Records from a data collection
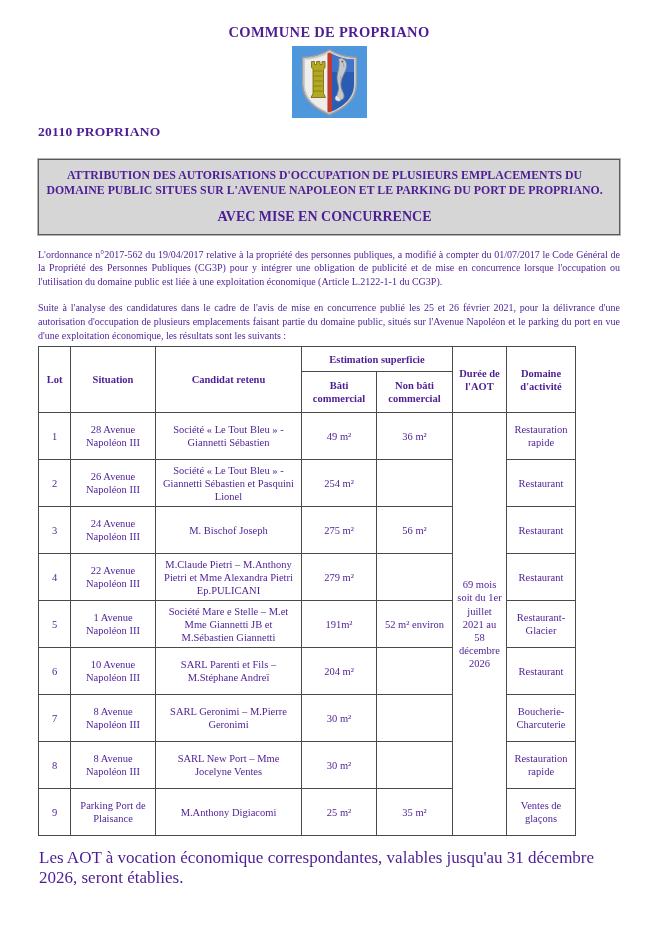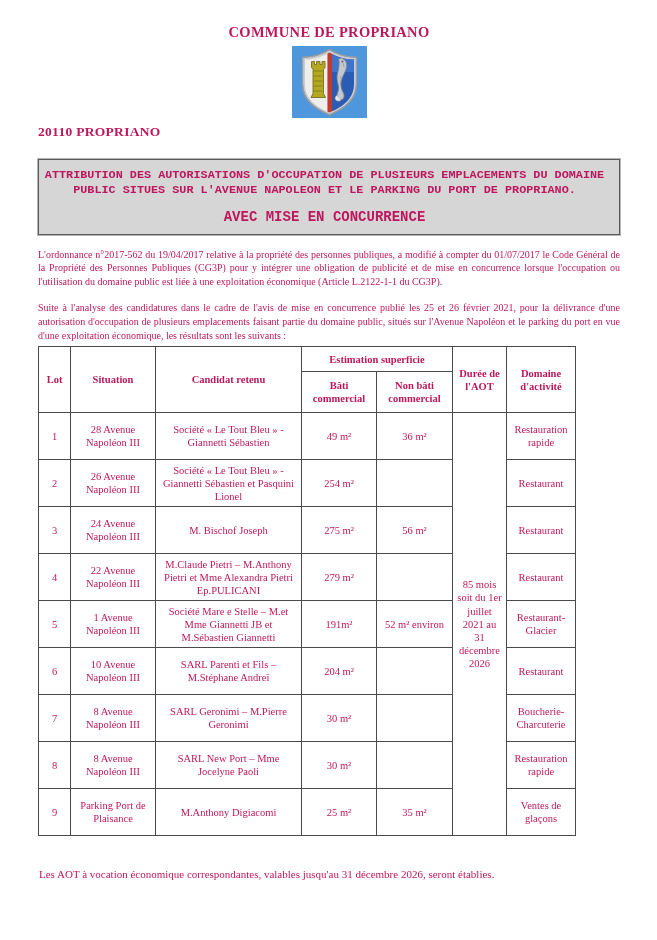--- a/index.html
+++ b/index.html
@@ -10,7 +10,7 @@
     margin: 0 auto;
     background: #ffffff;
     font-family: "Liberation Serif", "DejaVu Serif", serif;
-    color: #be185d;
+    color: #4c1d95;
     box-sizing: border-box;
     padding: 24px 37px 0 38px;
     overflow: hidden;

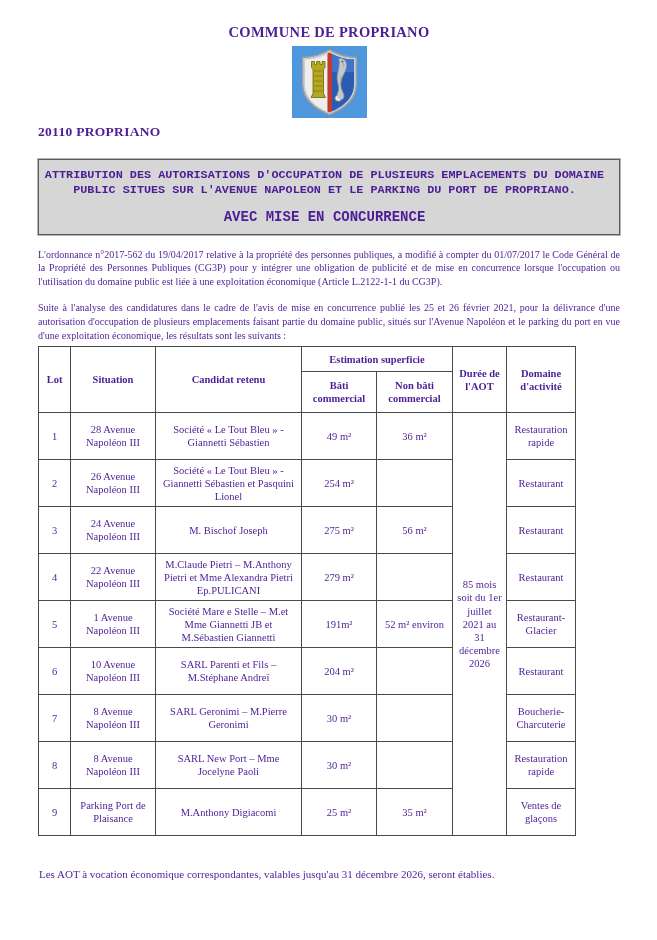--- a/index.html
+++ b/index.html
@@ -42,7 +42,6 @@
     background: #d6d6d6;
     padding: 8px 12px 9px 3px;
     text-align: center;
-    font-family: Liberation Mono, monospace;
   }
   .notice-title {
     margin: 0;

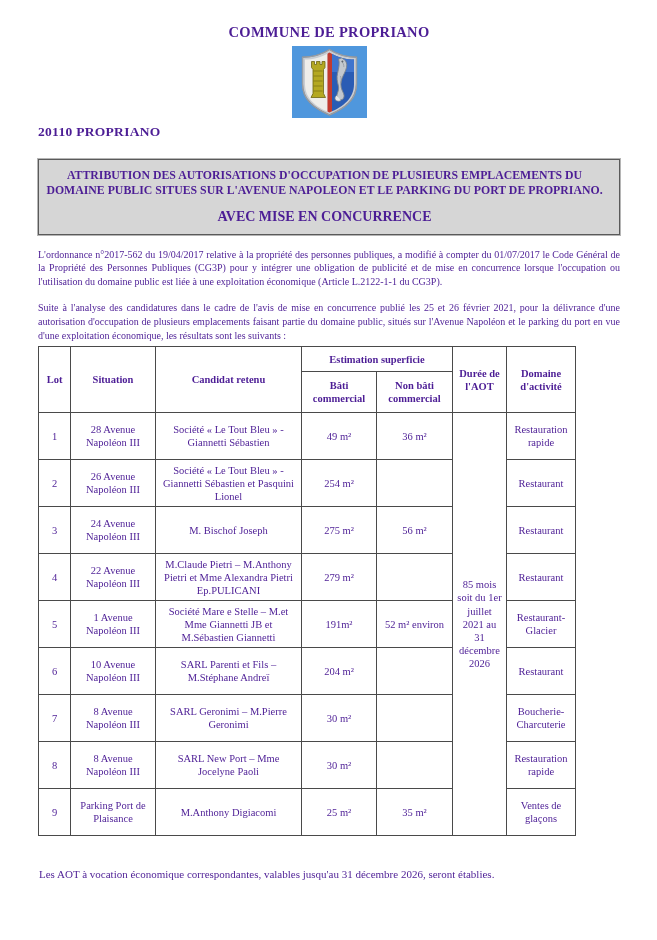--- a/index.html
+++ b/index.html
@@ -163,7 +163,7 @@
     <td>Société « Le Tout Bleu » - Giannetti Sébastien</td>
     <td>49 m²</td>
     <td>36 m²</td>
-    <td rowspan="9">85 mois soit du 1er juillet 2021 au 31 décembre 2026</td>
+    <td rowspan="9">69 mois soit du 1er juillet 2021 au 58 décembre 2026</td>
           <td>Restauration rapide</td>
   </tr>
         <tr>

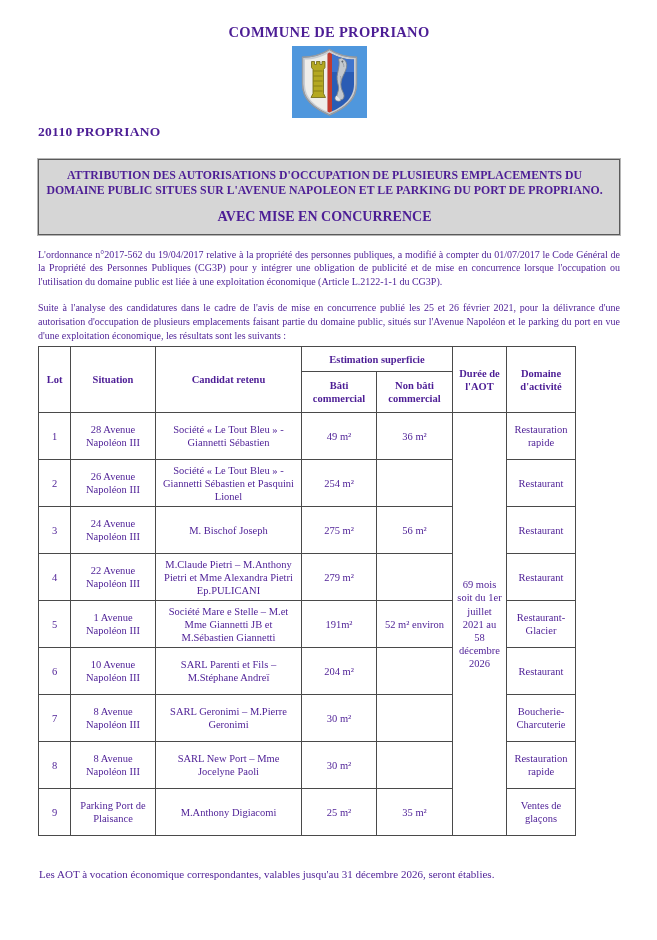--- a/index.html
+++ b/index.html
@@ -217,7 +217,7 @@
         <tr>
     <td>8</td>
     <td>8 Avenue Napoléon III</td>
-    <td>SARL New Port – Mme Jocelyne Paoli</td>
+    <td>SARL New Port – Mme Jocelyne Ventes</td>
     <td>30 m²</td>
     <td></td>
     <td>Restauration rapide</td>

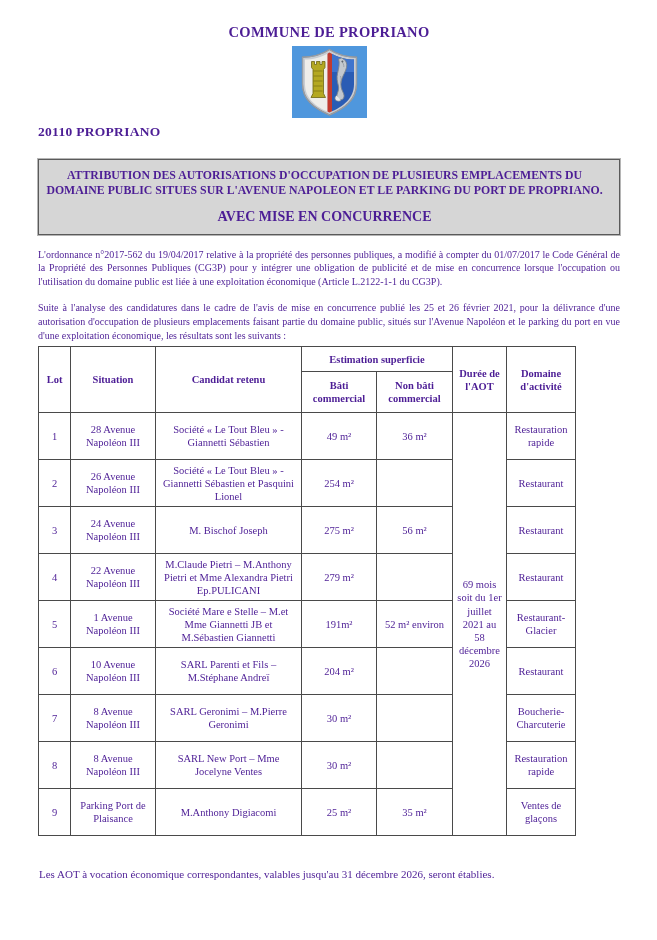--- a/index.html
+++ b/index.html
@@ -81,8 +81,8 @@
   .results-table th { font-weight: bold; }
   .results-table tbody td { height: 40px; }
   .footer-note {
-    margin: 32px 0 0 1px;
-    font-size: 11px;
+    margin: 12px 0 0 1px;
+    font-size: 17px;
   }
 </style>
 </head>

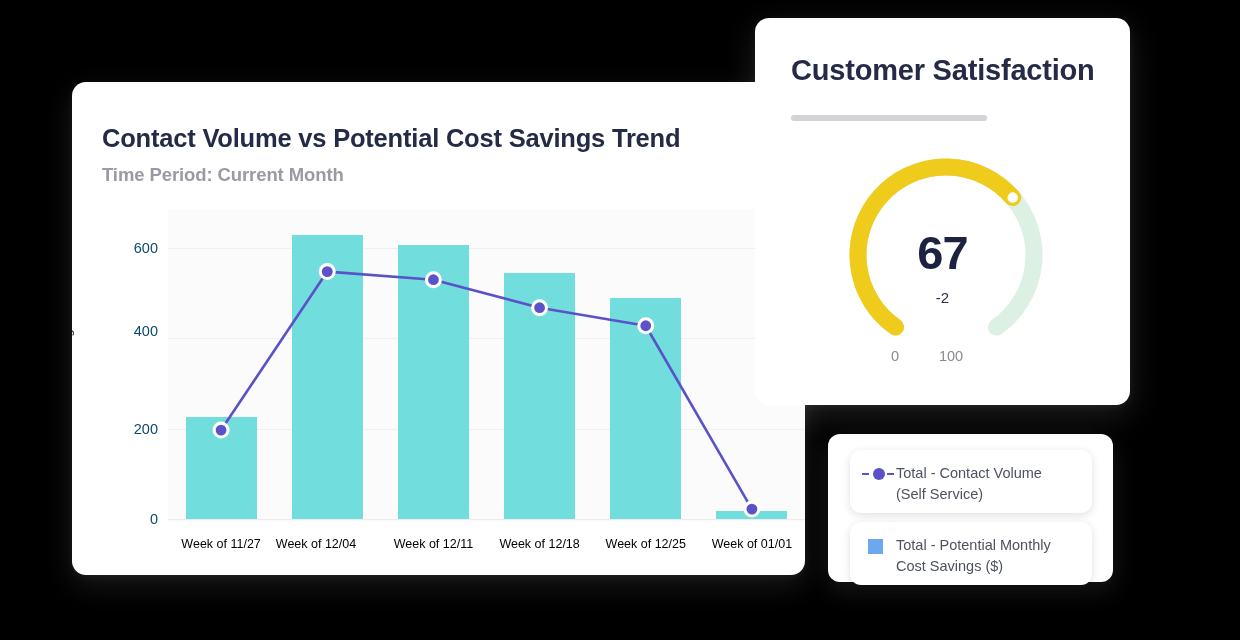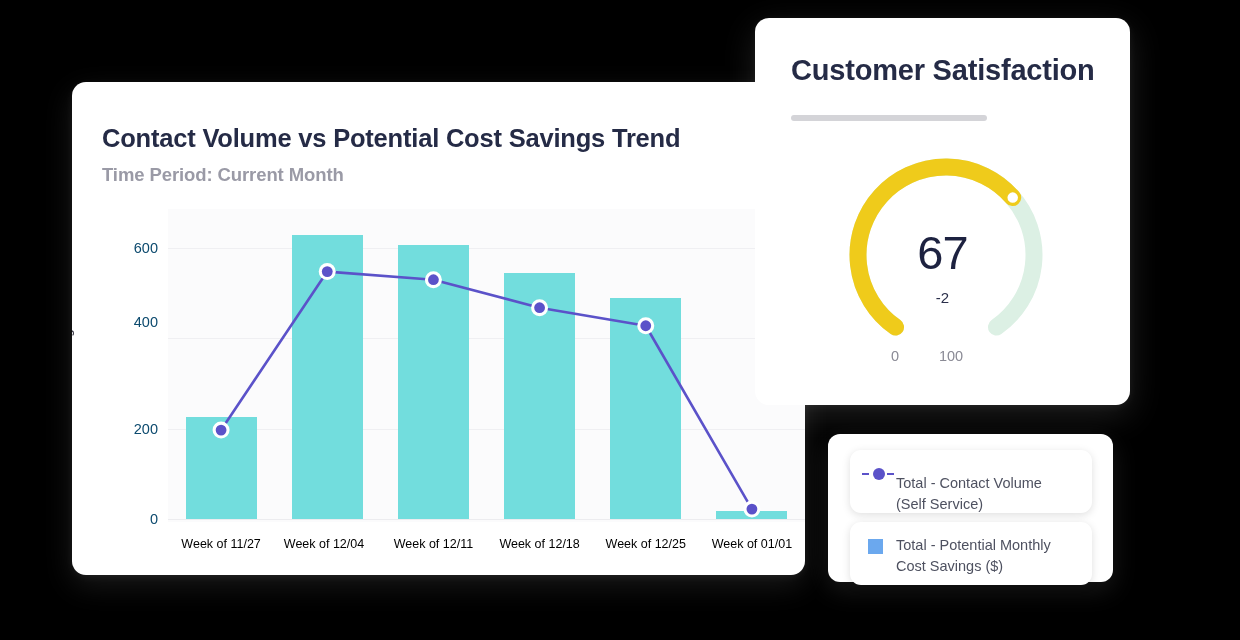--- a/index.html
+++ b/index.html
@@ -145,7 +145,7 @@
     left: 0; right: 0; top: 207px;
     text-align: center;
     font-size: 47px;
-    font-weight: normal;
+    font-weight: bold;
     color: #1D2240;
     letter-spacing: -1px;
   }

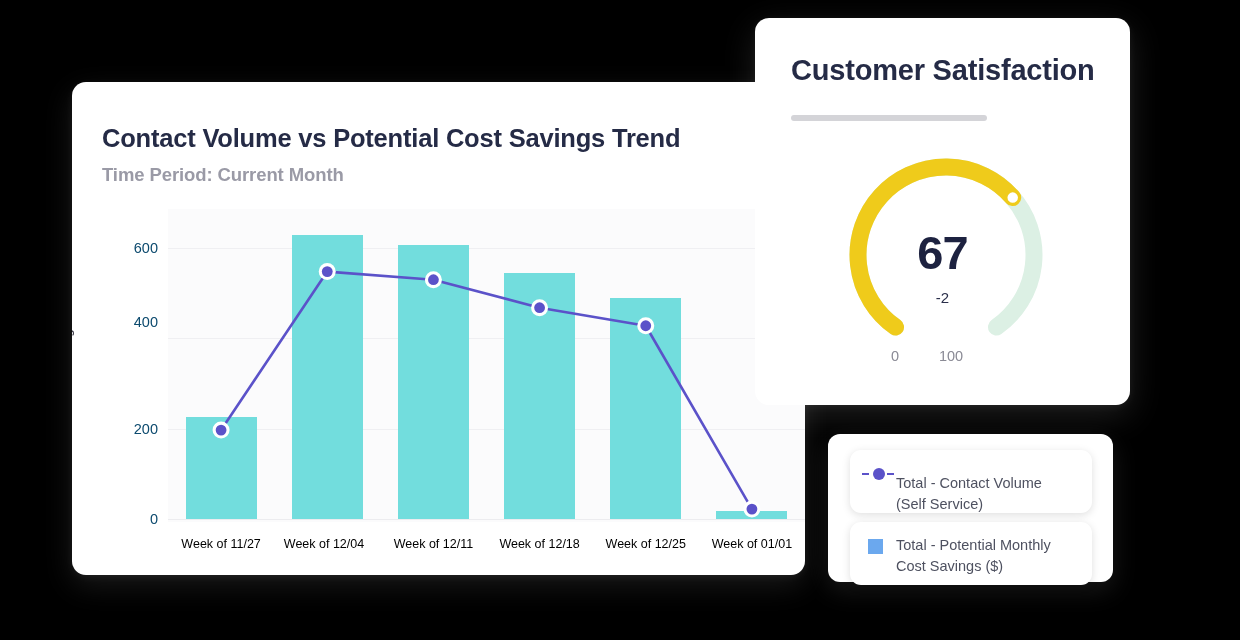--- a/index.html
+++ b/index.html
@@ -247,7 +247,7 @@
     <div id="y-axis">
         <div class="ytick" style="top: 437px; left: 30px;">0</div>
         <div class="ytick" style="top: 346.706px; left: 30px;">200</div>
-        <div class="ytick" style="top: 240px; left: 30px;">400</div>
+        <div class="ytick" style="top: 249px; left: 30px;">400</div>
         <div class="ytick" style="top: 166.118px; left: 30px;">600</div>
       </div>
     <div id="x-axis">

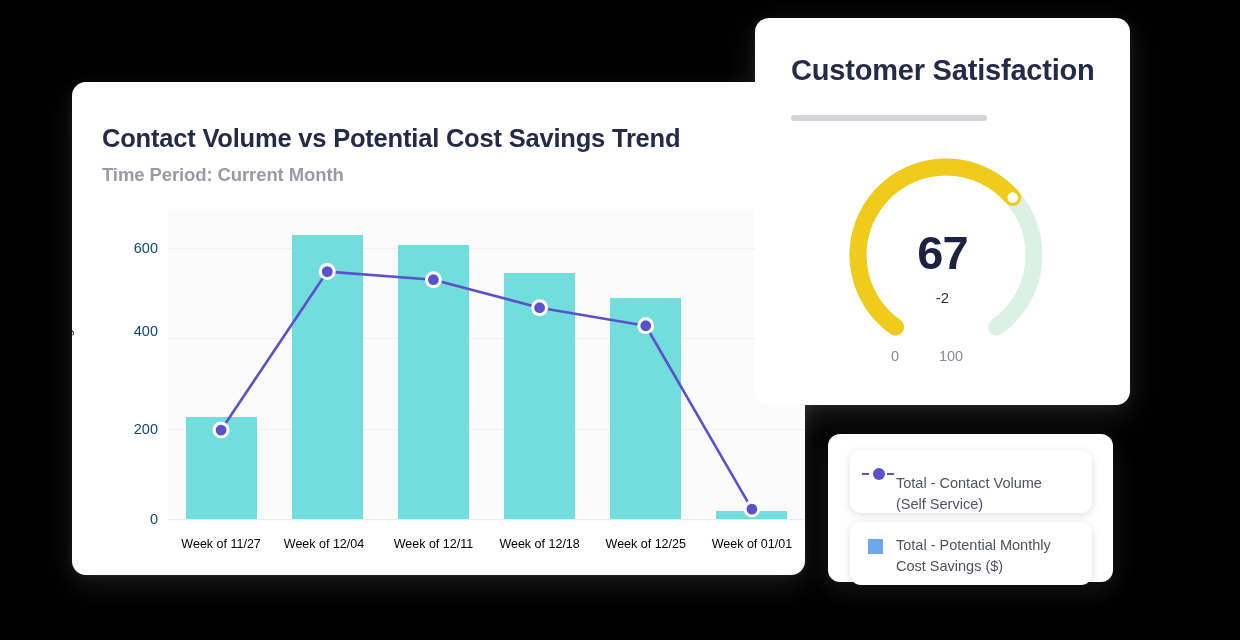--- a/index.html
+++ b/index.html
@@ -309,7 +309,7 @@
           <span class="dash-r" style="background: rgb(91, 82, 201);"></span>
           <span class="dot" style="background: rgb(91, 82, 201);"></span>
         </span>
-        <span class="legend-text" style="white-space: pre-line; margin-top: 10px;">Total - Contact Volume
+        <span class="legend-text" style="white-space: pre-line;">Total - Contact Volume
 (Self Service)</span>
       </div>
       <div class="legend-card" id="legend-card-1">

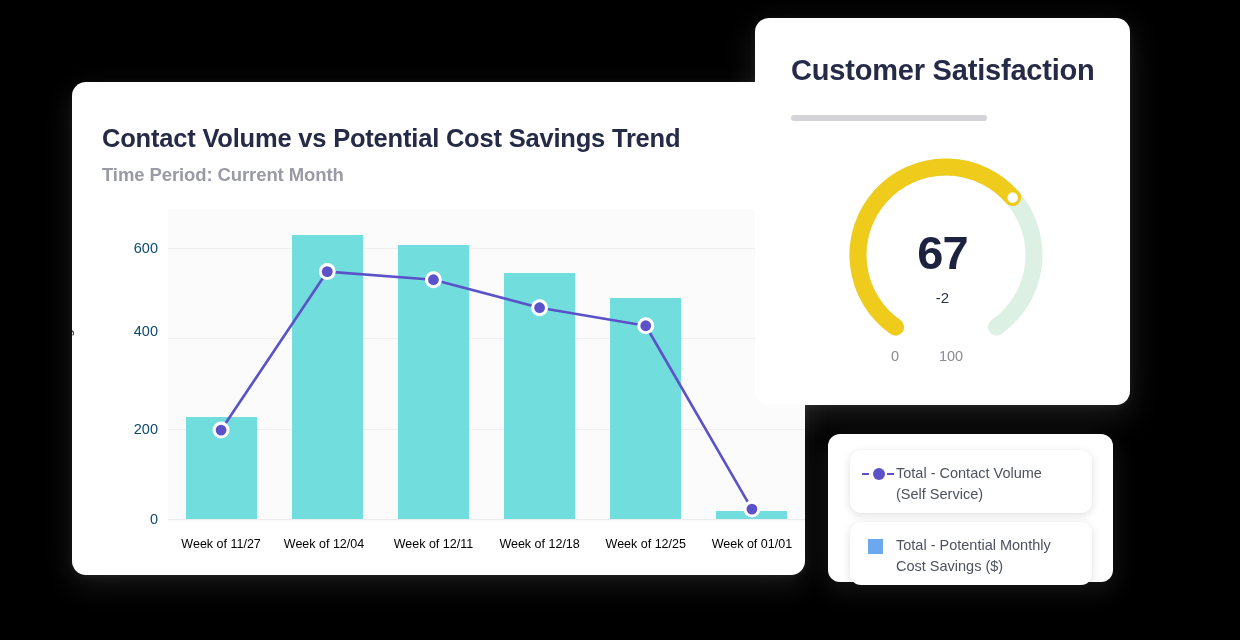--- a/index.html
+++ b/index.html
@@ -252,7 +252,7 @@
       </div>
     <div id="x-axis">
         <div class="xtick" style="left: 149.083px;">Week of 11/27</div>
-        <div class="xtick" style="left: 252px; text-align: center;">Week of 12/04</div>
+        <div class="xtick" style="left: 244px; text-align: center;">Week of 12/04</div>
         <div class="xtick" style="left: 361.417px;">Week of 12/11</div>
         <div class="xtick" style="left: 467.583px;">Week of 12/18</div>
         <div class="xtick" style="left: 573.75px; text-align: center;">Week of 12/25</div>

INSTRUCTIONS TO FOLLOW -
What lines of the data include the word "center"? Copy each of them.

WRITTEN ANSWER -
     text-align: center;
     text-align: center;
-        <div class="xtick" style="left: 252px; text-align: center;">Week of 12/04</div>
+        <div class="xtick" style="left: 244px; text-align: center;">Week of 12/04</div>
         <div class="xtick" style="left: 573.75px; text-align: center;">Week of 12/25</div>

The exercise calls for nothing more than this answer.